### Task to carry out
In the material below, find the line with "- Graduate Vagrant" and the line with "- Our basic", then output those two lines and every line between them, exactly.

### Task material
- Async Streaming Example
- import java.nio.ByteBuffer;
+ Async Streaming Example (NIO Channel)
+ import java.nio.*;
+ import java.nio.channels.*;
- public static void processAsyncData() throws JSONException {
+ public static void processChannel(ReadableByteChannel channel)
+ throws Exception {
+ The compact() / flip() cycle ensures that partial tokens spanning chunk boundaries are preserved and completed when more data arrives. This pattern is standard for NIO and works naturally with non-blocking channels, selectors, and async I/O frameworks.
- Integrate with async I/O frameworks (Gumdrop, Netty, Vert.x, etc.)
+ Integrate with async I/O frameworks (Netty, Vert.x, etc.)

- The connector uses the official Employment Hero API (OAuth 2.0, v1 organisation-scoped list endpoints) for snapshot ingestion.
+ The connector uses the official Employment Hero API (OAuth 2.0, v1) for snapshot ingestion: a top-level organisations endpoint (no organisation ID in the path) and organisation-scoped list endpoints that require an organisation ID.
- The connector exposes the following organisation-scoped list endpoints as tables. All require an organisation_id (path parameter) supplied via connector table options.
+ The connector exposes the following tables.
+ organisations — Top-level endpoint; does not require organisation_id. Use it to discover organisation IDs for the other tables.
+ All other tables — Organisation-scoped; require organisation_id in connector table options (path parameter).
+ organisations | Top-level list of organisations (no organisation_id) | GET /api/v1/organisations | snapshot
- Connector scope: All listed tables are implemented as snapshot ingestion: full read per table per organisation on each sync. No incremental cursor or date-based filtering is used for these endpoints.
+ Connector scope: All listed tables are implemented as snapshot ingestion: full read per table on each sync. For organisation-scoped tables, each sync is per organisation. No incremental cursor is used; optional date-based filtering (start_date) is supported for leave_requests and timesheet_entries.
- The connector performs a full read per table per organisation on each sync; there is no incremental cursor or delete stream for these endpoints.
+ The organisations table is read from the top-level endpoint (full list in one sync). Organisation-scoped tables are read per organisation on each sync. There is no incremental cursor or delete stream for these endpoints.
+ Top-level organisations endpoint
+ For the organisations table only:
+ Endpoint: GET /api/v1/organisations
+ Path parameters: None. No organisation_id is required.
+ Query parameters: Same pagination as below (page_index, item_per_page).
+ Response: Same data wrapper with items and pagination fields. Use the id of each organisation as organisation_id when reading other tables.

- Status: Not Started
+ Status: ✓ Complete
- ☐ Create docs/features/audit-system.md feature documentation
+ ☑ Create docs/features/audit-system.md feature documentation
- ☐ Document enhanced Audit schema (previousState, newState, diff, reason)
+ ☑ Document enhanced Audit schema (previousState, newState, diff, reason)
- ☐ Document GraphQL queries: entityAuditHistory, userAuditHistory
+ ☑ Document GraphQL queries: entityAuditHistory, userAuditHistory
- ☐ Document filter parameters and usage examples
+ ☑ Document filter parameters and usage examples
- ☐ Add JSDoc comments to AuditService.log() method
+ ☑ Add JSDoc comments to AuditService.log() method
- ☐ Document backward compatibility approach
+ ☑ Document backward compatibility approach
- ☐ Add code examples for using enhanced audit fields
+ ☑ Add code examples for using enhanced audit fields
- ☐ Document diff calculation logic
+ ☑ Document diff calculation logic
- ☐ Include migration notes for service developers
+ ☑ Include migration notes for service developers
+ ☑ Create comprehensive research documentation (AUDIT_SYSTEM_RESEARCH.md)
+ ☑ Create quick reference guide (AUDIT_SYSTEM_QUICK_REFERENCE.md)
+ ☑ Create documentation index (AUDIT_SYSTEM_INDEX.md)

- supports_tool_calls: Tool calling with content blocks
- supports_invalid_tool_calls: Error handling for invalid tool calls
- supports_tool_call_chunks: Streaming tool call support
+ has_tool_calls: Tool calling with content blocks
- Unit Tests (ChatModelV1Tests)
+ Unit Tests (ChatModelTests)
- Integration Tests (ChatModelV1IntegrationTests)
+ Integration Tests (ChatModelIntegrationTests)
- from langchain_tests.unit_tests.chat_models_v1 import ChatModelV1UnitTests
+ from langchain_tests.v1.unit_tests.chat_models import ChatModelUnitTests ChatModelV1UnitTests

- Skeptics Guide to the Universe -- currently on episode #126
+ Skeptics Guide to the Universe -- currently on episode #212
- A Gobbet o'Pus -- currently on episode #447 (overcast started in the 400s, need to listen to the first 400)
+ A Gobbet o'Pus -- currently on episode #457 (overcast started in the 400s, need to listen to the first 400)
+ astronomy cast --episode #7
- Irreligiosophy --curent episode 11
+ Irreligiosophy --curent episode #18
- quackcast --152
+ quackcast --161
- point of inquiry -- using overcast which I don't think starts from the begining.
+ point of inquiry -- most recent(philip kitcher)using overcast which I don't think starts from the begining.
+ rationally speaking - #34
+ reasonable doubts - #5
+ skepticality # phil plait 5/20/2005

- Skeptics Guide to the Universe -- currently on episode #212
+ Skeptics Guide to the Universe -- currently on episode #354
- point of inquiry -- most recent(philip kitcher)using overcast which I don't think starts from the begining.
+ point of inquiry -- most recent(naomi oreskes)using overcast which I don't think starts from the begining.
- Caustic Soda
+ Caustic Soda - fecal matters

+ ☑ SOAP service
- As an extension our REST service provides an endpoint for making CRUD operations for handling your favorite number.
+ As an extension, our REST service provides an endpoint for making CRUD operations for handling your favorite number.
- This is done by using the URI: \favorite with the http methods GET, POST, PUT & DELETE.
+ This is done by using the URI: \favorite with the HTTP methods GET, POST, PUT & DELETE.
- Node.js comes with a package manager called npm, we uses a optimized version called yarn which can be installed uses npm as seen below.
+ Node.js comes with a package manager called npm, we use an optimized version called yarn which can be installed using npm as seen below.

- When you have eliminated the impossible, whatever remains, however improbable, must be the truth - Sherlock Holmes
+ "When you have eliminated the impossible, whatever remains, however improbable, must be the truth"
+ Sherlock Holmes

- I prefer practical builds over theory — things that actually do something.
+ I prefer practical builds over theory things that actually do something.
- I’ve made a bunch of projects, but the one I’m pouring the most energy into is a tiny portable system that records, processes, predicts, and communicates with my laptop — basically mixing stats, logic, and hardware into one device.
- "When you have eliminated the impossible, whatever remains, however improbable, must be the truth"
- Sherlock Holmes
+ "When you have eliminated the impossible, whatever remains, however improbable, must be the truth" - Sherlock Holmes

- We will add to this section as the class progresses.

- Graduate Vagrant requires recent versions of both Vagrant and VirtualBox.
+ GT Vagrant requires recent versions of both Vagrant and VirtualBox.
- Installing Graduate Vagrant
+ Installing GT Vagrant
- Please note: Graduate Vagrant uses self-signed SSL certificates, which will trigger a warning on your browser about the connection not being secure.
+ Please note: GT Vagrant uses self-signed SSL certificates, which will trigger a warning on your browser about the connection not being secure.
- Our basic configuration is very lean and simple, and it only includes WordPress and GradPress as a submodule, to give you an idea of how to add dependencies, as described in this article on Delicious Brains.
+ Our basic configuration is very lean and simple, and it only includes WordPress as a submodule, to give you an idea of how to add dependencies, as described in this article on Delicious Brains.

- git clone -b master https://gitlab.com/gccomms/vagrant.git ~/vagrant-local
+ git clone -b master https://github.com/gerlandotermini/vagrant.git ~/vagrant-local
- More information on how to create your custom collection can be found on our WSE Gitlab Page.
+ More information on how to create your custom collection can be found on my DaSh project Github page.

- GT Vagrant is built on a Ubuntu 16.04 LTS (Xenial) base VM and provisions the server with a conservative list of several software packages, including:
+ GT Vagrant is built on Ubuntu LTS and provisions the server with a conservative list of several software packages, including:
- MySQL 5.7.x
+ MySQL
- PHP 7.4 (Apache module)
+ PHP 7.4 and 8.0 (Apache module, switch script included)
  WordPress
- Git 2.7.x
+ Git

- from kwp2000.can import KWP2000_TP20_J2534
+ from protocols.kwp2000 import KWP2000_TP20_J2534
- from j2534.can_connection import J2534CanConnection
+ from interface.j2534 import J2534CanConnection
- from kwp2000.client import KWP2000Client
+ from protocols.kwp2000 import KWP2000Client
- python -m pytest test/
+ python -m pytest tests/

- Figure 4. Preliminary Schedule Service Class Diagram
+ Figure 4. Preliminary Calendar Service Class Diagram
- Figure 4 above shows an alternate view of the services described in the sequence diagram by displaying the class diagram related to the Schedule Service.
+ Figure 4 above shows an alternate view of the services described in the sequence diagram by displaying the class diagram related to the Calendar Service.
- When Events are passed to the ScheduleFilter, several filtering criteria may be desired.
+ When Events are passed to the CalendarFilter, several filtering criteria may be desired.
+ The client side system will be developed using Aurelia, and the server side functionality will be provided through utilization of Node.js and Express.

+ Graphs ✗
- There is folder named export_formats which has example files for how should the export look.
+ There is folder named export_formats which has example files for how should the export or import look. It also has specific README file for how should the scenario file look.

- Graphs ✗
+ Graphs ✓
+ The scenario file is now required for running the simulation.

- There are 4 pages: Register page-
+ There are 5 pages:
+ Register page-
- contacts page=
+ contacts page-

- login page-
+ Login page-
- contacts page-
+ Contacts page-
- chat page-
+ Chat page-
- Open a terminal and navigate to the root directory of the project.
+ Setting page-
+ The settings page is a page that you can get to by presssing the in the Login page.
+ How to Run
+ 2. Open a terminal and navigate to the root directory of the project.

### Written solution
- Graduate Vagrant requires recent versions of both Vagrant and VirtualBox.
+ GT Vagrant requires recent versions of both Vagrant and VirtualBox.
- Installing Graduate Vagrant
+ Installing GT Vagrant
- Please note: Graduate Vagrant uses self-signed SSL certificates, which will trigger a warning on your browser about the connection not being secure.
+ Please note: GT Vagrant uses self-signed SSL certificates, which will trigger a warning on your browser about the connection not being secure.
- Our basic configuration is very lean and simple, and it only includes WordPress and GradPress as a submodule, to give you an idea of how to add dependencies, as described in this article on Delicious Brains.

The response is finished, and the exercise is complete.